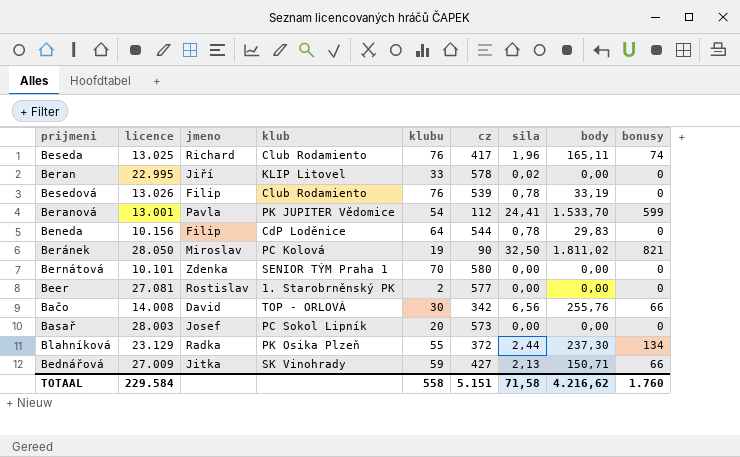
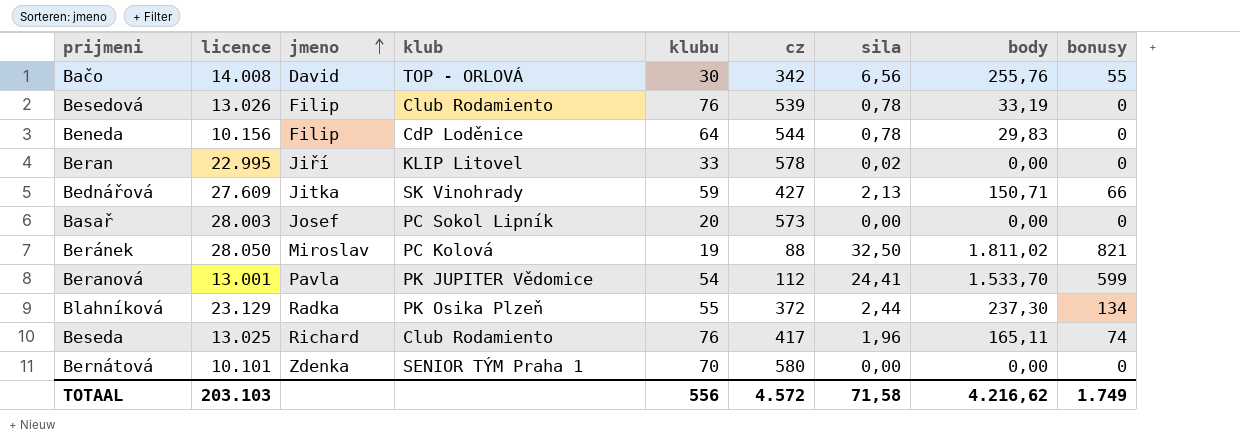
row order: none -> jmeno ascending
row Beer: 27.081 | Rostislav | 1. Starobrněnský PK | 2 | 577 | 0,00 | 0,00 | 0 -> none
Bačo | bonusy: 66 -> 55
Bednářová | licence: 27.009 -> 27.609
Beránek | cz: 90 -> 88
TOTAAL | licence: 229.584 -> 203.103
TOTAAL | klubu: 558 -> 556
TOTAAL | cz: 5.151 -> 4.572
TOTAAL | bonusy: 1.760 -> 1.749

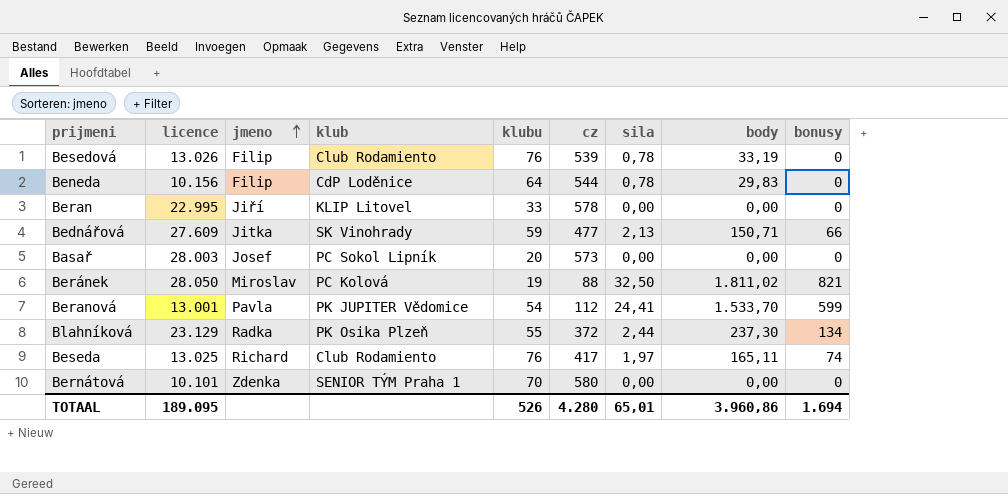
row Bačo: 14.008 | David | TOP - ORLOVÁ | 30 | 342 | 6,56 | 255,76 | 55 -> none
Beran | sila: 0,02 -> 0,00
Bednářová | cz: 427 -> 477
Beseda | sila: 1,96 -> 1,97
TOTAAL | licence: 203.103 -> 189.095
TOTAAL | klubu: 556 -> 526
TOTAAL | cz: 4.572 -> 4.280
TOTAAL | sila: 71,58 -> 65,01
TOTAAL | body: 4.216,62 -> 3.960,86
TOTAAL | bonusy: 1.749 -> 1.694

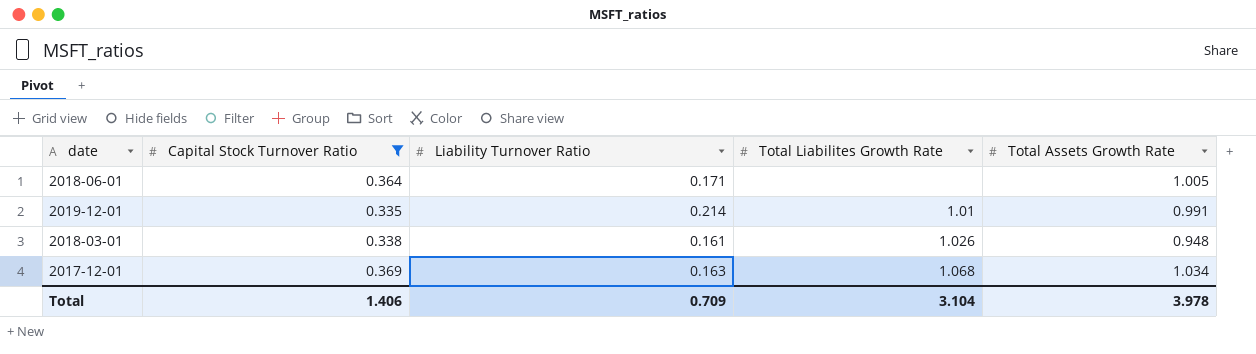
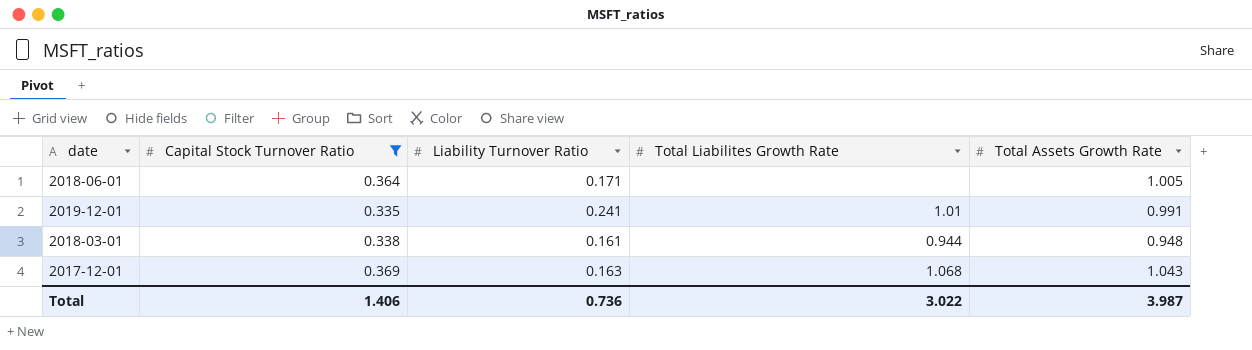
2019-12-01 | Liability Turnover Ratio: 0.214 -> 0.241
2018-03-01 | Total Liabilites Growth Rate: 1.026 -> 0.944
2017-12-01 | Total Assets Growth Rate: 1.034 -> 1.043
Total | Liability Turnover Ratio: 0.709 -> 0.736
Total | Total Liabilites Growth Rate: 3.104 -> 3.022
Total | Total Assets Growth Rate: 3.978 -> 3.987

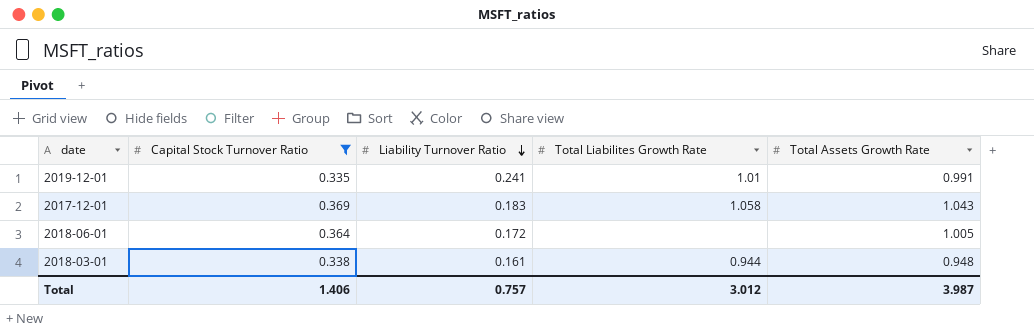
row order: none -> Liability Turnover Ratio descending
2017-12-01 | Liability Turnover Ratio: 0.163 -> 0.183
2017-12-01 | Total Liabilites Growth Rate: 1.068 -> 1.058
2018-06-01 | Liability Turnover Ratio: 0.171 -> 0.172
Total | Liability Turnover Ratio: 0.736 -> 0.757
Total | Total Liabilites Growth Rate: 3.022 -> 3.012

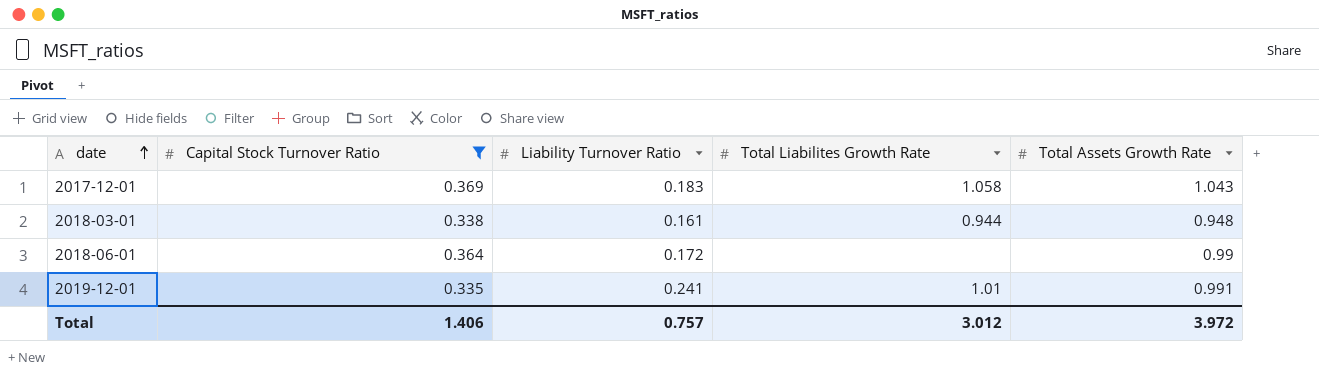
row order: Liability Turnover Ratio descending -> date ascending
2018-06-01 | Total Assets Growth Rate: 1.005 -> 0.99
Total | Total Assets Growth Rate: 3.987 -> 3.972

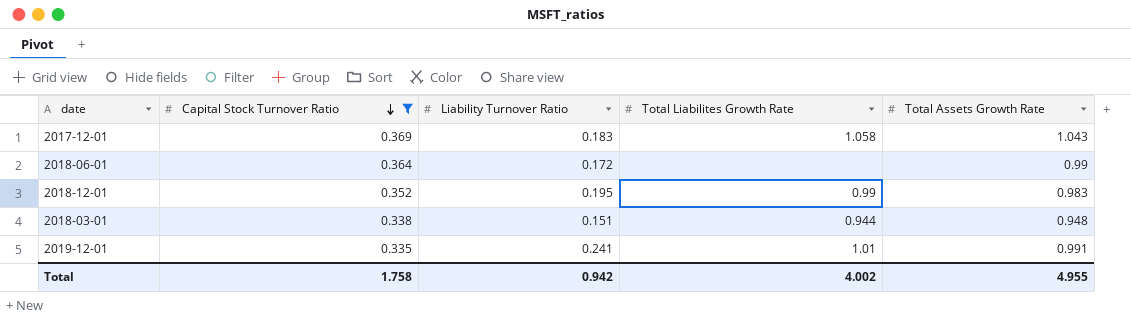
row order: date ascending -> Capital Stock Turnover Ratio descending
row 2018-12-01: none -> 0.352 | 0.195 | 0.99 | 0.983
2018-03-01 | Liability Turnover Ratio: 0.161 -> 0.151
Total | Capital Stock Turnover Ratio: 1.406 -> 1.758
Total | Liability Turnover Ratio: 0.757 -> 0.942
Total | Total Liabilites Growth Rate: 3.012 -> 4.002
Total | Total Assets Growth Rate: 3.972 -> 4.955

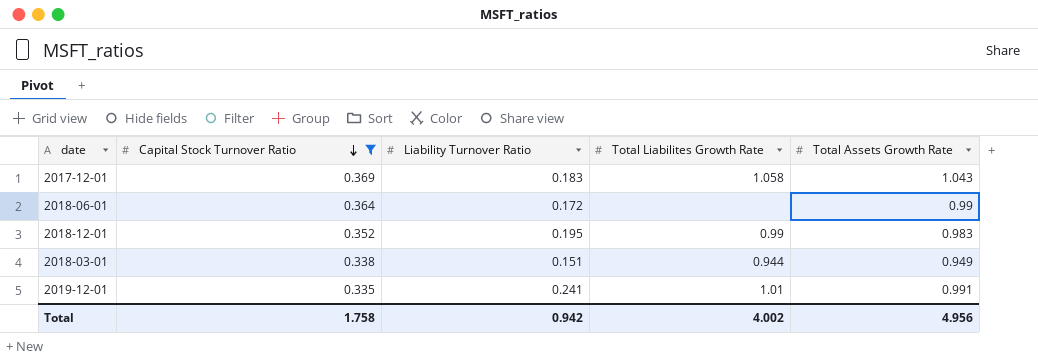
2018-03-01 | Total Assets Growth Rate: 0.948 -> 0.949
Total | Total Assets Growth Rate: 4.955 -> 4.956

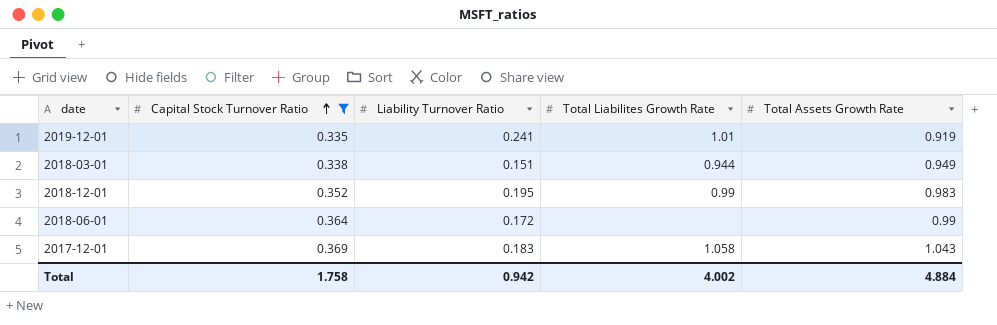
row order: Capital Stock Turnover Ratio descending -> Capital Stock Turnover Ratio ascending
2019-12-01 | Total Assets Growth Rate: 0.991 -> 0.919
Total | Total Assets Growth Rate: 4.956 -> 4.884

+ + + +

▶ Goal of the exercise
Starting at the line with "Bačo | bonusy: 66 -> 55" and finishing at the line with "Total | Total Liabilites Growth Rate: 3.022", copy the material above exactly, both lines included. Nothing else goes in, and no pictures.

▶ Reply to the task
Bačo | bonusy: 66 -> 55
Bednářová | licence: 27.009 -> 27.609
Beránek | cz: 90 -> 88
TOTAAL | licence: 229.584 -> 203.103
TOTAAL | klubu: 558 -> 556
TOTAAL | cz: 5.151 -> 4.572
TOTAAL | bonusy: 1.760 -> 1.749

row Bačo: 14.008 | David | TOP - ORLOVÁ | 30 | 342 | 6,56 | 255,76 | 55 -> none
Beran | sila: 0,02 -> 0,00
Bednářová | cz: 427 -> 477
Beseda | sila: 1,96 -> 1,97
TOTAAL | licence: 203.103 -> 189.095
TOTAAL | klubu: 556 -> 526
TOTAAL | cz: 4.572 -> 4.280
TOTAAL | sila: 71,58 -> 65,01
TOTAAL | body: 4.216,62 -> 3.960,86
TOTAAL | bonusy: 1.749 -> 1.694

2019-12-01 | Liability Turnover Ratio: 0.214 -> 0.241
2018-03-01 | Total Liabilites Growth Rate: 1.026 -> 0.944
2017-12-01 | Total Assets Growth Rate: 1.034 -> 1.043
Total | Liability Turnover Ratio: 0.709 -> 0.736
Total | Total Liabilites Growth Rate: 3.104 -> 3.022
Total | Total Assets Growth Rate: 3.978 -> 3.987

row order: none -> Liability Turnover Ratio descending
2017-12-01 | Liability Turnover Ratio: 0.163 -> 0.183
2017-12-01 | Total Liabilites Growth Rate: 1.068 -> 1.058
2018-06-01 | Liability Turnover Ratio: 0.171 -> 0.172
Total | Liability Turnover Ratio: 0.736 -> 0.757
Total | Total Liabilites Growth Rate: 3.022 -> 3.012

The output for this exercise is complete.